BANDUNG – Pemerintah Indonesia, melalui Presiden Prabowo Subianto, dipastikan akan menarik utang baru sebesar Rp 775,86 triliun pada tahun 2025.
Langkah ini terungkap dalam Peraturan Presiden (Perpres) Nomor 201 Tahun 2024, yang mengatur tentang rincian Anggaran Pendapatan dan Belanja Negara (APBN) untuk tahun anggaran tersebut.
Perpres ini resmi ditetapkan pada 30 November 2024 dan menjadi dasar perencanaan pembiayaan negara.
Menurut pasal 7 dalam Perpres tersebut, “Pergeseran rincian Pembiayaan Anggaran dan penggunaannya ditetapkan oleh Menteri Keuangan,” sebagaimana dilansir dari laman Tempo pada Kamis, (05/12/2024).
Hal ini menunjukkan bahwa pemerintah berencana mengalokasikan sejumlah besar dana dari pinjaman untuk menutupi defisit anggaran.
Sebagian besar utang pemerintah berasal dari Surat Berharga Negara (SBN) yang diproyeksikan mencapai Rp 642,5 triliun.

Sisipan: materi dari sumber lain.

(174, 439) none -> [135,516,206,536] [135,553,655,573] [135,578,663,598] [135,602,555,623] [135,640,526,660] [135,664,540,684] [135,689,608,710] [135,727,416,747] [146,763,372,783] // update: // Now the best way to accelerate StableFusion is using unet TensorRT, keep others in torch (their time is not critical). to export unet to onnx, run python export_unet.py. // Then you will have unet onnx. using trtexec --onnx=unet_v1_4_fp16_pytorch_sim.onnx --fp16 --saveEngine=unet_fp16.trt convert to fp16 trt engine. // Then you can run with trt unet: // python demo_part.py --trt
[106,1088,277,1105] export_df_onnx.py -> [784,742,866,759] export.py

Sementara sisanya, yakni Rp 133,3 triliun, akan diperoleh melalui pinjaman, baik dari dalam negeri maupun luar negeri.
Angka ini lebih tinggi dibandingkan dengan target utang yang ditetapkan untuk tahun 2024, yang sebesar Rp 648,1 triliun.

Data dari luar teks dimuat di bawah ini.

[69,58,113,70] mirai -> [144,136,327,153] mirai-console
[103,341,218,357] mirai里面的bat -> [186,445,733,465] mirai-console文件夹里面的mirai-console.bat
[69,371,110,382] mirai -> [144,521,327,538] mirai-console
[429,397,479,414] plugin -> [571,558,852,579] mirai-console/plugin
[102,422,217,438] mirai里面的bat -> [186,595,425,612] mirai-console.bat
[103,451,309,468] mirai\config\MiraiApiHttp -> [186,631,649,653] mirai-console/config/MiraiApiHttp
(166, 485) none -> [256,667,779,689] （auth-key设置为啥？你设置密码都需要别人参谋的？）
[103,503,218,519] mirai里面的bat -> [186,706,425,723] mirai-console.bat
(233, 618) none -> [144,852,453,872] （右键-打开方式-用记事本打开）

Selain itu, beban bunga utang pada 2025 juga diperkirakan cukup besar, yakni Rp 552,85 triliun.
Pembayaran bunga ini terdiri dari bunga utang domestik sebesar Rp 479,6 triliun dan bunga utang luar negeri sebesar Rp 55,2 triliun.
Ekonom dari Center of Reform on Economics (Core), Akhmad Akbar Susamto, sebelumnya menyampaikan bahwa defisit anggaran yang semakin besar pada 2025 akan memaksa pemerintah untuk mengandalkan pinjaman.

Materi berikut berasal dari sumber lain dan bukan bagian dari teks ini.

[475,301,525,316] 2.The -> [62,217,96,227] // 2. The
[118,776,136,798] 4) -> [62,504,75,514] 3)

Ia juga menyoroti bahwa biaya utang negara semakin mahal, seiring dengan meningkatnya imbal hasil SBN Indonesia yang makin tinggi.
“Persoalannya adalah biaya utang kita semakin mahal,” ungkapnya dalam pemaparan outlook ekonomi beberapa waktu lalu.
Seiring dengan itu, proyeksi suku bunga SBN tenor 10 tahun pada APBN 2025 diperkirakan mencapai 7,0 persen.
Berdasarkan data dari Bank Indonesia per 29 November 2024, imbal hasil SBN 10 tahun Indonesia tercatat sebesar 6,88 persen, yang menunjukkan tren kenaikan.
Hal ini menjadi perhatian utama dalam pengelolaan utang pemerintah ke depan.